At a very abstract level, maybe. But it's common not to log changes that can trivially be rolled back, like insertions into a table that was created or truncated within the transaction. Of course, such optimizations are incompatible with log-based replication. So the statement should probably be, “in a system with log-based replication, the log is authoritative, and the tables are just an optimization”. This framing also avoids ambiguities because a transaction log may not be fully serialized, and might not fully determine table contents.


At work we need to distribute daily changes to a dataset, so we have a series of daily deltas. If a new client is brought up, they need to apply all the deltas to get the current dataset.

This is time consuming, so we optimized it by creating "base versions" every month. So a client only needs to download the latest base version and the apply the deltas since then...


Which is what accountants call "closing the books". Once all ledgers have been reconciled, old ledgers can be archived and you go forward from the last closing.

Forensic accounting, incidentally, is when something went badly wrong and outside accountants have to go back through the old ledgers, and maybe old invoices and payments and reconstruct the books.

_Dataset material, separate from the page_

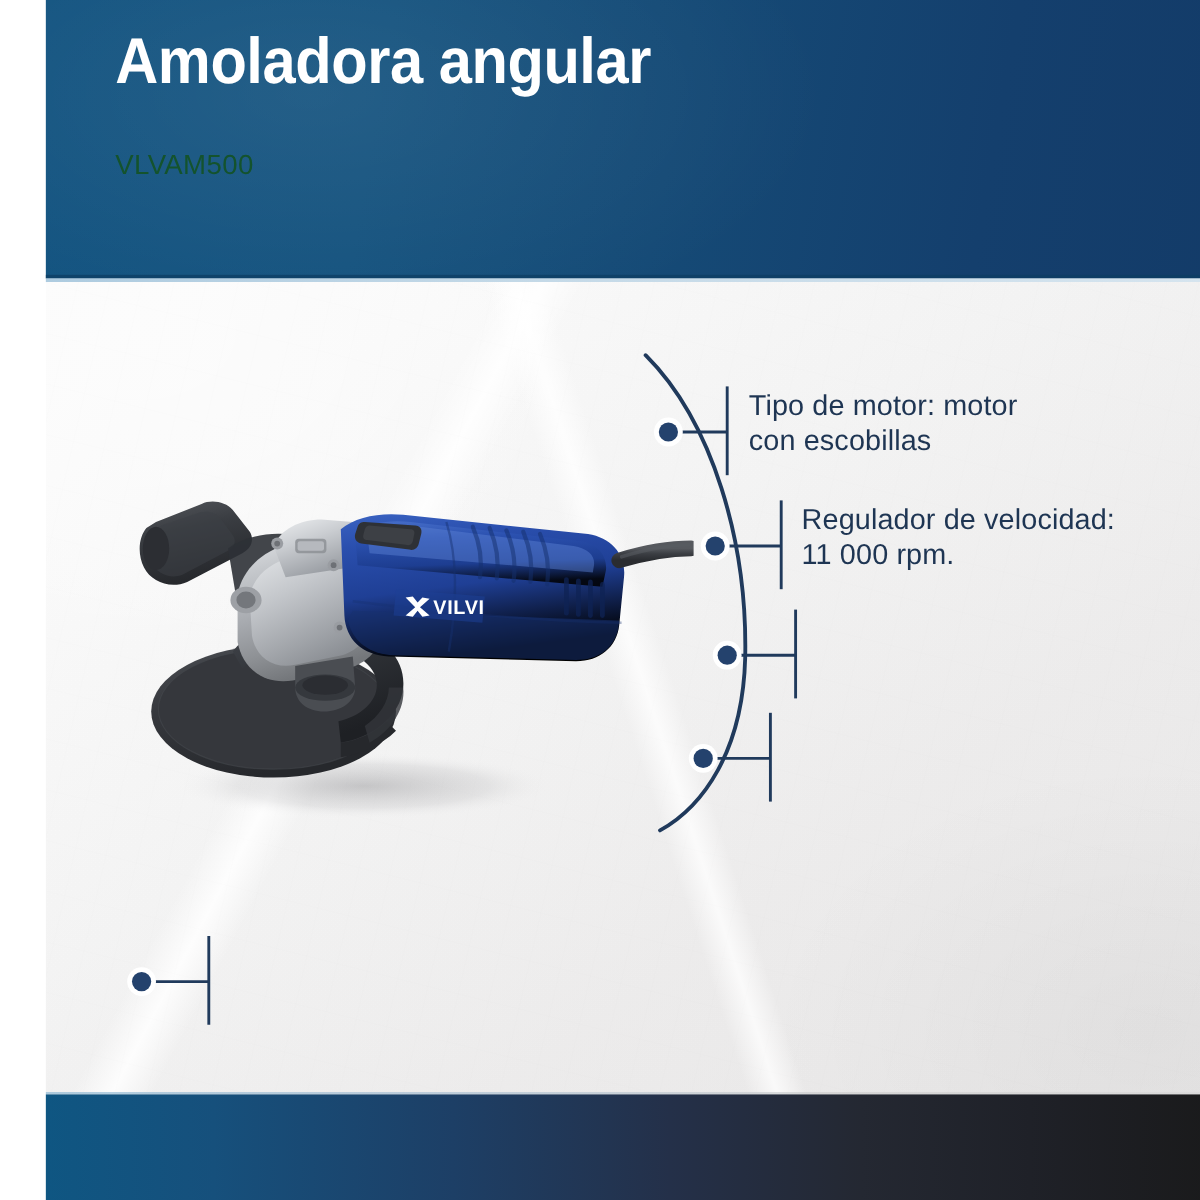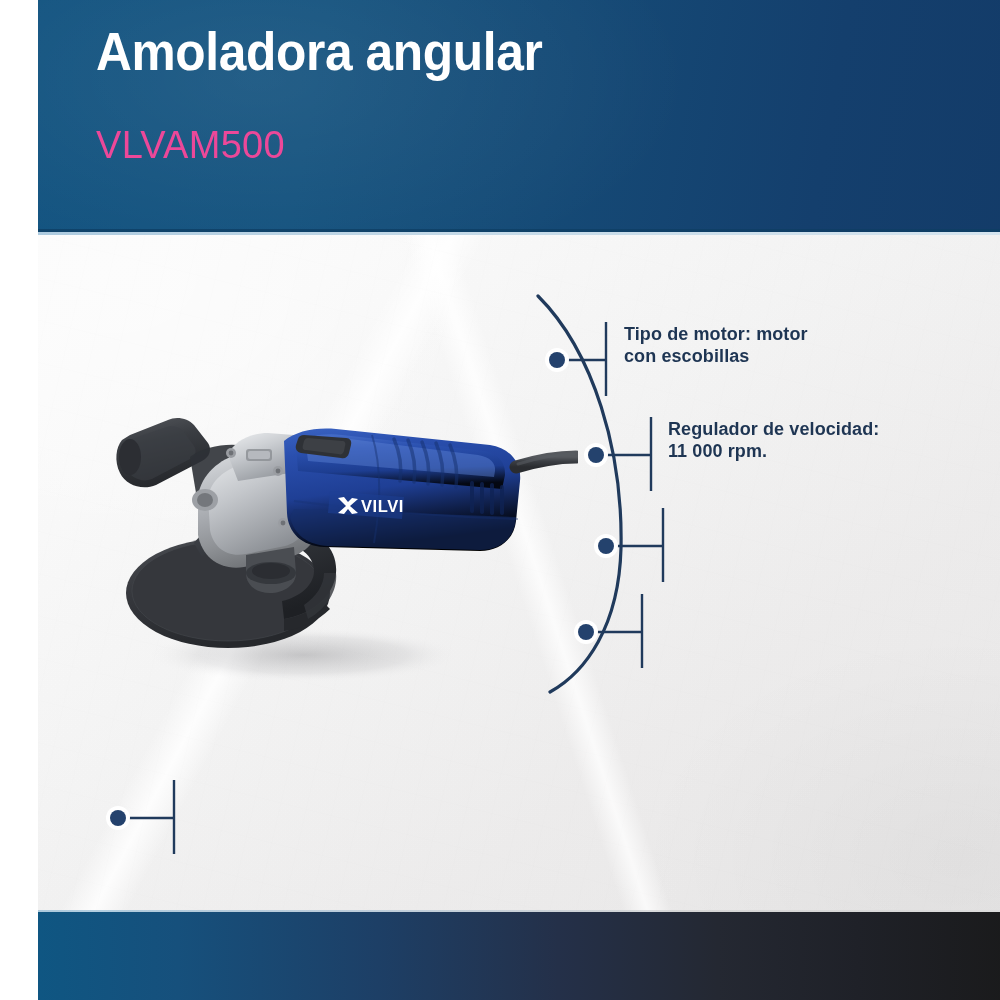"VLVAM500" .subtitle { color: #ec4899 -> #14532d; font-size: 38px -> 23px }
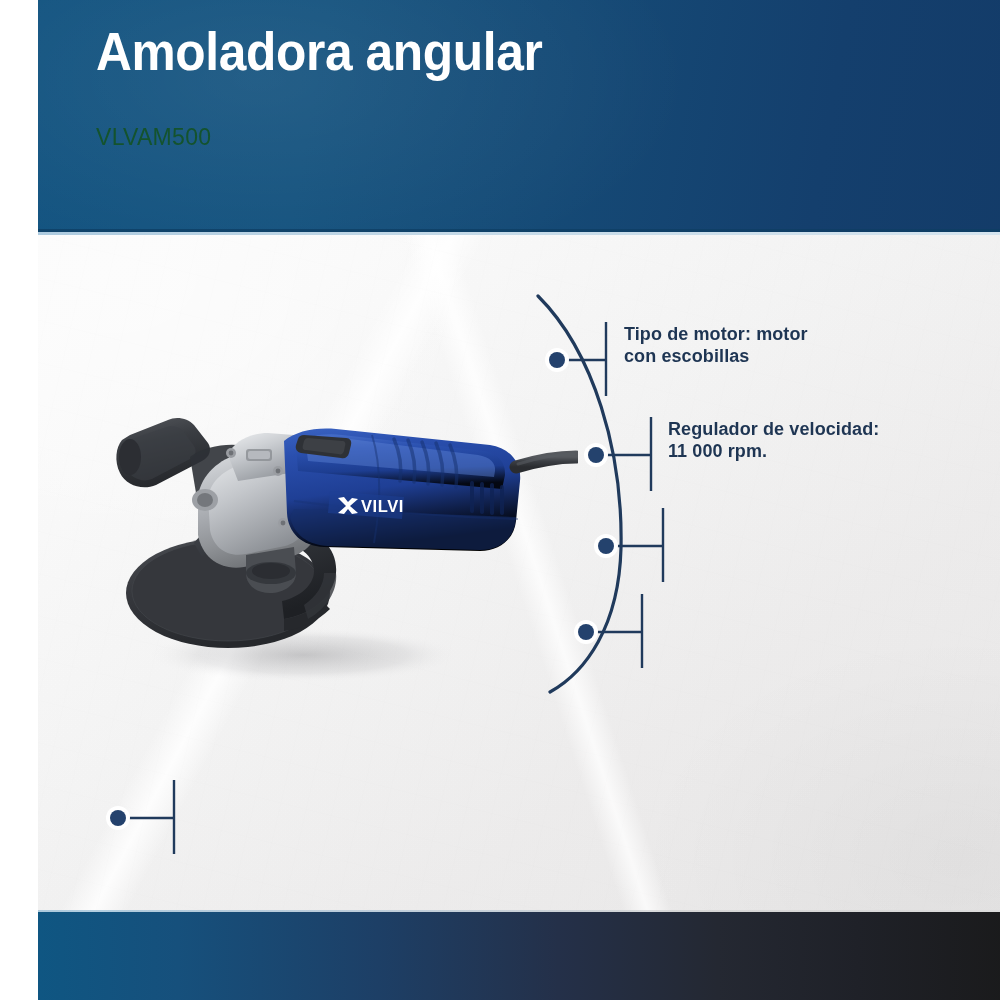"Tipo de motor: motor" .callout-text { font-size: 18px -> 24px; font-weight: 700 -> 400 }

FTX had to do that after the bankruptcy to find out where the money went and where it was supposed to go.


The transaction log maintained from time 0 would be equivalent but too expensive to store compared to the tables.


If you relax your constraint to "retain logs for the past N days", you can accumulate the logs from T=0 to T=(today - N) into tables and still benefit from having snapshots from that cutoff onwards.


On the contrary, I’ve known plenty of sites that keep their logs.

Often written to tape, for obvious reasons.


Conversely, given a database, you can't (in general) reconstruct the specific transaction log that resulted in it. You can reconstruct some log, but it's not uniquely defined and is missing a lot of potentially relevant information.